[Start of section]
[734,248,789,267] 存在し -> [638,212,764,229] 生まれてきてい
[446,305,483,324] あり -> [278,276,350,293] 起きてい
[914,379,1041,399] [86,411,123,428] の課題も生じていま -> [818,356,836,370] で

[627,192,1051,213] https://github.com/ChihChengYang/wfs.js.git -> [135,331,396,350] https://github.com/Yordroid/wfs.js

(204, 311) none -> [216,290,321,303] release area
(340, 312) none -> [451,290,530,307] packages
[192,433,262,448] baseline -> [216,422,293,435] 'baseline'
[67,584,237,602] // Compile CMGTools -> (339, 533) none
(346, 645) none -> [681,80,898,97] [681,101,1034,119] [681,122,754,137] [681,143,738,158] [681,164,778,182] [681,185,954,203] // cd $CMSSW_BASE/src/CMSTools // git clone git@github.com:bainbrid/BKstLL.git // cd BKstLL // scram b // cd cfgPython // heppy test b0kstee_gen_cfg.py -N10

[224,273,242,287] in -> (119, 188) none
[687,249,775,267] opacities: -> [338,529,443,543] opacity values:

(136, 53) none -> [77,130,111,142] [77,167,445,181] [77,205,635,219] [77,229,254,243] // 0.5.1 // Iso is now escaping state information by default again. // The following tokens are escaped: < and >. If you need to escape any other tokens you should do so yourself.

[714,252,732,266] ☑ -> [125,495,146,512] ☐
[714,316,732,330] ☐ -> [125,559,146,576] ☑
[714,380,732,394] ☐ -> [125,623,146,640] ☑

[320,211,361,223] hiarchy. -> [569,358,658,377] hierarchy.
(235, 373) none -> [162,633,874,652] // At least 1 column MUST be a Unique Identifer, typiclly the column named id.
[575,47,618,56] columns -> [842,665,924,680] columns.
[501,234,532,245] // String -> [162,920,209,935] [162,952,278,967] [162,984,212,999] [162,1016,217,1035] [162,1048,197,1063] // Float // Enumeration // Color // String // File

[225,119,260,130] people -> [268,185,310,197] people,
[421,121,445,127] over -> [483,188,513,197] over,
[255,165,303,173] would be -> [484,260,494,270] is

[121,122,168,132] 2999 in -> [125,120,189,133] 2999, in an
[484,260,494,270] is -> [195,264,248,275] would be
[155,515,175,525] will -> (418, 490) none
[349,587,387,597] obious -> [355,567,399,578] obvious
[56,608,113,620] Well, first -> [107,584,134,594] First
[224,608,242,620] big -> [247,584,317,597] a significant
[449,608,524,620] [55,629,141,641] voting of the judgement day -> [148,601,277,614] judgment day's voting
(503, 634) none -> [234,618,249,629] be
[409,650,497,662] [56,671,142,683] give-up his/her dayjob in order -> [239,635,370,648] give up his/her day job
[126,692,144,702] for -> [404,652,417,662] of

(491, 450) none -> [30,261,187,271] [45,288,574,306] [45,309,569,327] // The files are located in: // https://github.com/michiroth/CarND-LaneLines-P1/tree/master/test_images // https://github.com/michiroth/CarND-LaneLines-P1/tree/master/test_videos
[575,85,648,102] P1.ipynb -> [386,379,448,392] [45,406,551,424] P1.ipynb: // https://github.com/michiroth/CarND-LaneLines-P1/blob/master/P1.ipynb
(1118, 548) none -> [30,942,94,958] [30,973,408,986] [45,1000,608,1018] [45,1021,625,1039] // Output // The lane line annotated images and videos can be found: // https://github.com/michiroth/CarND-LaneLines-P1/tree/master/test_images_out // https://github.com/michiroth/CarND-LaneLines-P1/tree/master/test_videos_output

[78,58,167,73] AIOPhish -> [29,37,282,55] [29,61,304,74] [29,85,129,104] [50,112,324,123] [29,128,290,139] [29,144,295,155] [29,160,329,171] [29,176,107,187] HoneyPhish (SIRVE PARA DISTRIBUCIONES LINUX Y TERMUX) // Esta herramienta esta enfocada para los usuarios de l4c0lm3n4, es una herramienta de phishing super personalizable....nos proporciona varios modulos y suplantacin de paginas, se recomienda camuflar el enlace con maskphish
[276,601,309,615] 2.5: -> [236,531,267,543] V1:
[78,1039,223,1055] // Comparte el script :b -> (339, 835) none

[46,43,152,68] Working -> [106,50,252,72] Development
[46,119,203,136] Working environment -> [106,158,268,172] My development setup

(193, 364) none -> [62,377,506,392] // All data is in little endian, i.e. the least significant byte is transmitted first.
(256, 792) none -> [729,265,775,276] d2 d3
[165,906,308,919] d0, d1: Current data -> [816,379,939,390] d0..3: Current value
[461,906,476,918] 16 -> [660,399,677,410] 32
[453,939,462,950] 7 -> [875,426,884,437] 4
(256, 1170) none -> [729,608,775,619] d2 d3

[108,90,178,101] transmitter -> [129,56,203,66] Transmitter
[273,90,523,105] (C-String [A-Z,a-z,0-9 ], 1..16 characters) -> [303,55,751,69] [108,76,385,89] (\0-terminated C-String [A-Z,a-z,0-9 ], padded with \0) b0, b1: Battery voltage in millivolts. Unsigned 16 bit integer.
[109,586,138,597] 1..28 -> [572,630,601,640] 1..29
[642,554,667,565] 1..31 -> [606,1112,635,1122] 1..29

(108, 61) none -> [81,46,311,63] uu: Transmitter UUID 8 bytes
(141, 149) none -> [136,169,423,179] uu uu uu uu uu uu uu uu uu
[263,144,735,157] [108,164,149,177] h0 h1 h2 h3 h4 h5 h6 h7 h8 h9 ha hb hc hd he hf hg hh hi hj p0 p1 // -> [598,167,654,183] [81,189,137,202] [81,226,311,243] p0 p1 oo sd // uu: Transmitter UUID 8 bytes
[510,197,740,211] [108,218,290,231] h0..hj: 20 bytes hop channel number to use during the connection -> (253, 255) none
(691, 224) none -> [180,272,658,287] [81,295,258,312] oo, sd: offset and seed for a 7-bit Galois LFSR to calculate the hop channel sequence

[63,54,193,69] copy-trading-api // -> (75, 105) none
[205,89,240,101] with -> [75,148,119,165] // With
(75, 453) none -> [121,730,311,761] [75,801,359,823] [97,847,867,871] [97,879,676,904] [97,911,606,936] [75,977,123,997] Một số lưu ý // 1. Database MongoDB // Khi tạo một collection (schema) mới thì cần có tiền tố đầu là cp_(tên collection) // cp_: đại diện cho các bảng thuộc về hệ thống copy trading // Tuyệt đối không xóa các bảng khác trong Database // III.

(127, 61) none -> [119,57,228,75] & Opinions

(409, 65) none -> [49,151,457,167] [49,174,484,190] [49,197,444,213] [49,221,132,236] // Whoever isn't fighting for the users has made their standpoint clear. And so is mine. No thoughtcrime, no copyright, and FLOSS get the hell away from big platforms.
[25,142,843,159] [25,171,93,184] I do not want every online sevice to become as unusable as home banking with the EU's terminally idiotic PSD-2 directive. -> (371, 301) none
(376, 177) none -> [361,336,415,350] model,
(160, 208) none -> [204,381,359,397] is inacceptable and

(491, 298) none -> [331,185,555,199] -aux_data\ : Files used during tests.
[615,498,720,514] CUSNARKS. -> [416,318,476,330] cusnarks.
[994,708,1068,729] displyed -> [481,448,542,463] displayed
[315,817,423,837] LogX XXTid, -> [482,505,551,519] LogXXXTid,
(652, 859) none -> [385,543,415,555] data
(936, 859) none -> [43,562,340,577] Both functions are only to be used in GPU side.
[End of section]
Exactly as it appears above, retype the material in full.

[734,248,789,267] 存在し -> [638,212,764,229] 生まれてきてい
[446,305,483,324] あり -> [278,276,350,293] 起きてい
[914,379,1041,399] [86,411,123,428] の課題も生じていま -> [818,356,836,370] で

[627,192,1051,213] https://github.com/ChihChengYang/wfs.js.git -> [135,331,396,350] https://github.com/Yordroid/wfs.js

(204, 311) none -> [216,290,321,303] release area
(340, 312) none -> [451,290,530,307] packages
[192,433,262,448] baseline -> [216,422,293,435] 'baseline'
[67,584,237,602] // Compile CMGTools -> (339, 533) none
(346, 645) none -> [681,80,898,97] [681,101,1034,119] [681,122,754,137] [681,143,738,158] [681,164,778,182] [681,185,954,203] // cd $CMSSW_BASE/src/CMSTools // git clone git@github.com:bainbrid/BKstLL.git // cd BKstLL // scram b // cd cfgPython // heppy test b0kstee_gen_cfg.py -N10

[224,273,242,287] in -> (119, 188) none
[687,249,775,267] opacities: -> [338,529,443,543] opacity values:

(136, 53) none -> [77,130,111,142] [77,167,445,181] [77,205,635,219] [77,229,254,243] // 0.5.1 // Iso is now escaping state information by default again. // The following tokens are escaped: < and >. If you need to escape any other tokens you should do so yourself.

[714,252,732,266] ☑ -> [125,495,146,512] ☐
[714,316,732,330] ☐ -> [125,559,146,576] ☑
[714,380,732,394] ☐ -> [125,623,146,640] ☑

[320,211,361,223] hiarchy. -> [569,358,658,377] hierarchy.
(235, 373) none -> [162,633,874,652] // At least 1 column MUST be a Unique Identifer, typiclly the column named id.
[575,47,618,56] columns -> [842,665,924,680] columns.
[501,234,532,245] // String -> [162,920,209,935] [162,952,278,967] [162,984,212,999] [162,1016,217,1035] [162,1048,197,1063] // Float // Enumeration // Color // String // File

[225,119,260,130] people -> [268,185,310,197] people,
[421,121,445,127] over -> [483,188,513,197] over,
[255,165,303,173] would be -> [484,260,494,270] is

[121,122,168,132] 2999 in -> [125,120,189,133] 2999, in an
[484,260,494,270] is -> [195,264,248,275] would be
[155,515,175,525] will -> (418, 490) none
[349,587,387,597] obious -> [355,567,399,578] obvious
[56,608,113,620] Well, first -> [107,584,134,594] First
[224,608,242,620] big -> [247,584,317,597] a significant
[449,608,524,620] [55,629,141,641] voting of the judgement day -> [148,601,277,614] judgment day's voting
(503, 634) none -> [234,618,249,629] be
[409,650,497,662] [56,671,142,683] give-up his/her dayjob in order -> [239,635,370,648] give up his/her day job
[126,692,144,702] for -> [404,652,417,662] of

(491, 450) none -> [30,261,187,271] [45,288,574,306] [45,309,569,327] // The files are located in: // https://github.com/michiroth/CarND-LaneLines-P1/tree/master/test_images // https://github.com/michiroth/CarND-LaneLines-P1/tree/master/test_videos
[575,85,648,102] P1.ipynb -> [386,379,448,392] [45,406,551,424] P1.ipynb: // https://github.com/michiroth/CarND-LaneLines-P1/blob/master/P1.ipynb
(1118, 548) none -> [30,942,94,958] [30,973,408,986] [45,1000,608,1018] [45,1021,625,1039] // Output // The lane line annotated images and videos can be found: // https://github.com/michiroth/CarND-LaneLines-P1/tree/master/test_images_out // https://github.com/michiroth/CarND-LaneLines-P1/tree/master/test_videos_output

[78,58,167,73] AIOPhish -> [29,37,282,55] [29,61,304,74] [29,85,129,104] [50,112,324,123] [29,128,290,139] [29,144,295,155] [29,160,329,171] [29,176,107,187] HoneyPhish (SIRVE PARA DISTRIBUCIONES LINUX Y TERMUX) // Esta herramienta esta enfocada para los usuarios de l4c0lm3n4, es una herramienta de phishing super personalizable....nos proporciona varios modulos y suplantacin de paginas, se recomienda camuflar el enlace con maskphish
[276,601,309,615] 2.5: -> [236,531,267,543] V1:
[78,1039,223,1055] // Comparte el script :b -> (339, 835) none

[46,43,152,68] Working -> [106,50,252,72] Development
[46,119,203,136] Working environment -> [106,158,268,172] My development setup

(193, 364) none -> [62,377,506,392] // All data is in little endian, i.e. the least significant byte is transmitted first.
(256, 792) none -> [729,265,775,276] d2 d3
[165,906,308,919] d0, d1: Current data -> [816,379,939,390] d0..3: Current value
[461,906,476,918] 16 -> [660,399,677,410] 32
[453,939,462,950] 7 -> [875,426,884,437] 4
(256, 1170) none -> [729,608,775,619] d2 d3

[108,90,178,101] transmitter -> [129,56,203,66] Transmitter
[273,90,523,105] (C-String [A-Z,a-z,0-9 ], 1..16 characters) -> [303,55,751,69] [108,76,385,89] (\0-terminated C-String [A-Z,a-z,0-9 ], padded with \0) b0, b1: Battery voltage in millivolts. Unsigned 16 bit integer.
[109,586,138,597] 1..28 -> [572,630,601,640] 1..29
[642,554,667,565] 1..31 -> [606,1112,635,1122] 1..29

(108, 61) none -> [81,46,311,63] uu: Transmitter UUID 8 bytes
(141, 149) none -> [136,169,423,179] uu uu uu uu uu uu uu uu uu
[263,144,735,157] [108,164,149,177] h0 h1 h2 h3 h4 h5 h6 h7 h8 h9 ha hb hc hd he hf hg hh hi hj p0 p1 // -> [598,167,654,183] [81,189,137,202] [81,226,311,243] p0 p1 oo sd // uu: Transmitter UUID 8 bytes
[510,197,740,211] [108,218,290,231] h0..hj: 20 bytes hop channel number to use during the connection -> (253, 255) none
(691, 224) none -> [180,272,658,287] [81,295,258,312] oo, sd: offset and seed for a 7-bit Galois LFSR to calculate the hop channel sequence

[63,54,193,69] copy-trading-api // -> (75, 105) none
[205,89,240,101] with -> [75,148,119,165] // With
(75, 453) none -> [121,730,311,761] [75,801,359,823] [97,847,867,871] [97,879,676,904] [97,911,606,936] [75,977,123,997] Một số lưu ý // 1. Database MongoDB // Khi tạo một collection (schema) mới thì cần có tiền tố đầu là cp_(tên collection) // cp_: đại diện cho các bảng thuộc về hệ thống copy trading // Tuyệt đối không xóa các bảng khác trong Database // III.

(127, 61) none -> [119,57,228,75] & Opinions

(409, 65) none -> [49,151,457,167] [49,174,484,190] [49,197,444,213] [49,221,132,236] // Whoever isn't fighting for the users has made their standpoint clear. And so is mine. No thoughtcrime, no copyright, and FLOSS get the hell away from big platforms.
[25,142,843,159] [25,171,93,184] I do not want every online sevice to become as unusable as home banking with the EU's terminally idiotic PSD-2 directive. -> (371, 301) none
(376, 177) none -> [361,336,415,350] model,
(160, 208) none -> [204,381,359,397] is inacceptable and

(491, 298) none -> [331,185,555,199] -aux_data\ : Files used during tests.
[615,498,720,514] CUSNARKS. -> [416,318,476,330] cusnarks.
[994,708,1068,729] displyed -> [481,448,542,463] displayed
[315,817,423,837] LogX XXTid, -> [482,505,551,519] LogXXXTid,
(652, 859) none -> [385,543,415,555] data
(936, 859) none -> [43,562,340,577] Both functions are only to be used in GPU side.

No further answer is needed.